Coates reveals and describes the anxiety a trader feels when he jumps off a cliff on a hunch, no matter how educated that hunch may be; the reflexes, stamina, thick skin, and even physical strength he needs to run a trading desk or wrestle on the trading floor; the euphoria he feels when his hunch pays off, yielding millions of dollars and fat bonuses; the delusion of grandeur and invincibility through which he views himself after a testosterone-induced winning streak; and, of course, the crushing, demoralizing blow he feels when the bubble suddenly bursts, his winning streak comes to an screeching halt, and his overreaching, arrogant betting slaps him on the face with the loss of all those millions. It’s one of those enlightening reads that makes me nod, smile, ruminate, cringe, and shake my head every other sentence. How can you not react to remarks like, “the financial system balances precariously on the mental health of risk-takers”?
Having graduated from NYU disgruntled with the impracticality and soullessness of my economics major (and, by extension, NYU’s undergraduate economics department, which is supposed to be among the best in the world), The Hour offers people like me a reality check to typical economic thinking. It hadn’t been until I reached my senior year and began to delve into my sociology minor, or electives like “Ethics & Economics” and “Developmental Economics,” when I finally got something useful and realistic out of my major—something about us. I’ll always believe that neoclassical economics will never be perfect because it insists on assuming we’re all “rational” (whatever that means) when it’s precisely our irrationality that both completes and defines us as homo sapiens.
I appreciate this “revisionist economics” title (unlike all the traditional fluff I was fed during my underclassman days) because of the realistic things it reveals to us about us. A Wall Street “fat cat” is no different from everyone else in that he’s a person; like the person who took pictures of his erection through his boxers and posted them on Twitter—wisely during his tenure as a legislator at the highest level of government; or the person who pissed off an entire country and forever removed himself from the conversation of truly great players when he abandoned his team and ran away to South Beach like a loser; or the person who really, really, really miscast Bella Swan and Snow White, and utterly ruined Kristen Stewart’s adult career before it had really even started; or the person who overcooked my steak, or cut me off on the freeway, or added whipped cream to my frappuccino even when I specifically told him not to.

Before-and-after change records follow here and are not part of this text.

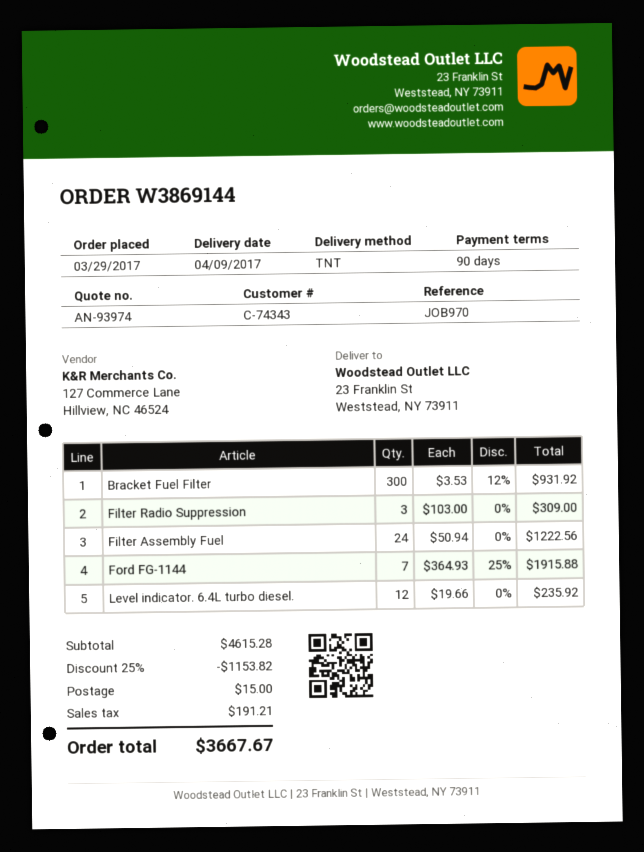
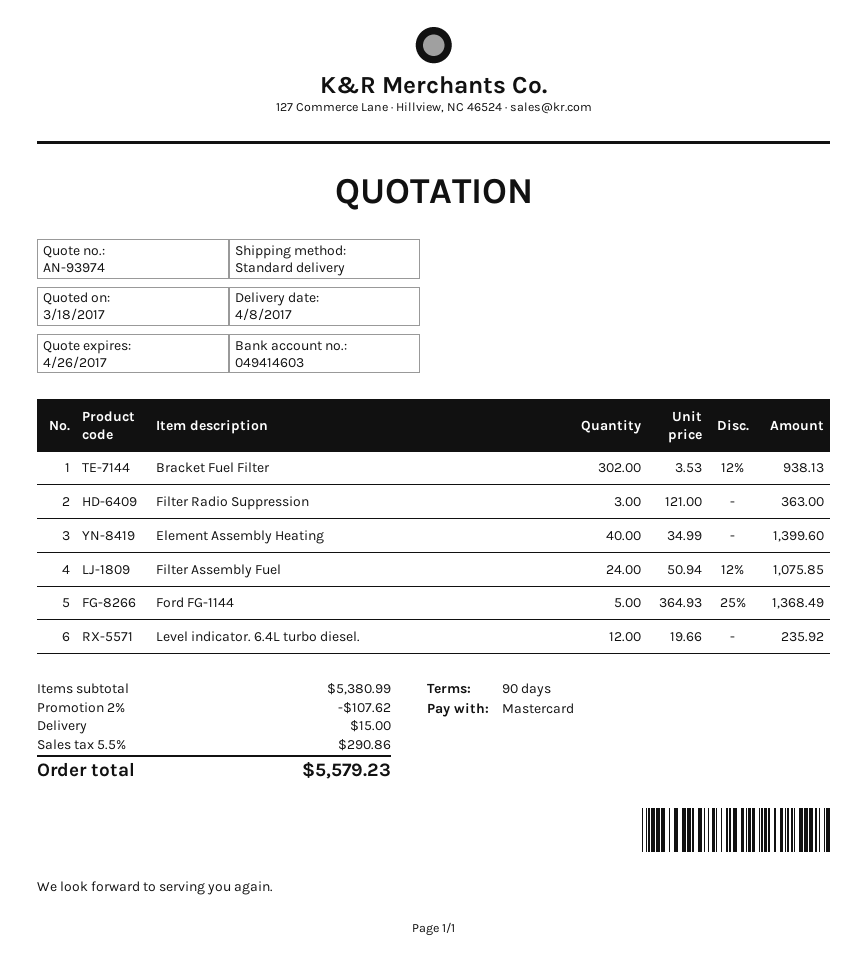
delivery date: 2017-04-09 -> 2017-04-08
shipping method: TNT -> standard
Bracket Fuel Filter: 300 x 3.53 - 12% = 931.92 -> 302 x 3.53 - 12% = 938.13
Filter Radio Suppression: 3 x 103.00 = 309.00 -> 3 x 121.00 = 363.00
Filter Assembly Fuel: 24 x 50.94 = 1222.56 -> 24 x 50.94 - 12% = 1075.85
Ford FG-1144: 7 x 364.93 - 25% = 1915.88 -> 5 x 364.93 - 25% = 1368.49
Element Assembly Heating: none -> 40 x 34.99 = 1399.60
subtotal: 4615.28 -> 5380.99
discount: 25% = 1153.82 -> 2% = 107.62
tax: 191.21 -> 290.86
total: 3667.67 -> 5579.23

The takeaway of The Hour is the way it reminds us convincingly—via science, evolution, anthropology, and philosophy—how healthy it is to reflect on who we are and what we’re made of. It’s healthy to be wary of the fact that we’re all at the mercy of our own internal chemical reactions, natural impulses that may or may not be rational—that should be embraced, certainly, but monitored and checked all the same if indeed we care to maximize the output, revenue, and profit of our lives.
And finally, Coates also reminds us that we’re all the same: that we’re susceptible to our imperfections, and that mustn’t get ahead of ourselves and be victims of hubris (unless, of course, you want to lose all your money—or if you want someone else to lose all your money for you).
With the exception of some pop science digressions spanning 30 to 40 pages in the middle of the first 100, which comprise jarring digressions that weren’t tied into the main point of his book as seamlessly as they could’ve been, Dr. Coates has written us a really brilliant book.
Excerpt from The Hour Between Dog and Wolf
“When traders enjoy an extended winning streak, they experience a high that is powerfully narcotic. This feeling, as overwhelming as passionate desire or wall-banging anger, is very difficult to control. Any trader knows the feeling, and we all fear its consequences. Under its influence, we tend to feel invincible, and to put on such stupid trades, in such large size, that we end up losing more money on them than we made on the winning streak that kindled this feeling of omnipotence in the first place. It has to be understood that traders on a roll are traders under the influence of a drug that has the power to transform them into different people.” — Dr. John Coates
Originally published on PolicyMic.
Edited by Elena Sheppard.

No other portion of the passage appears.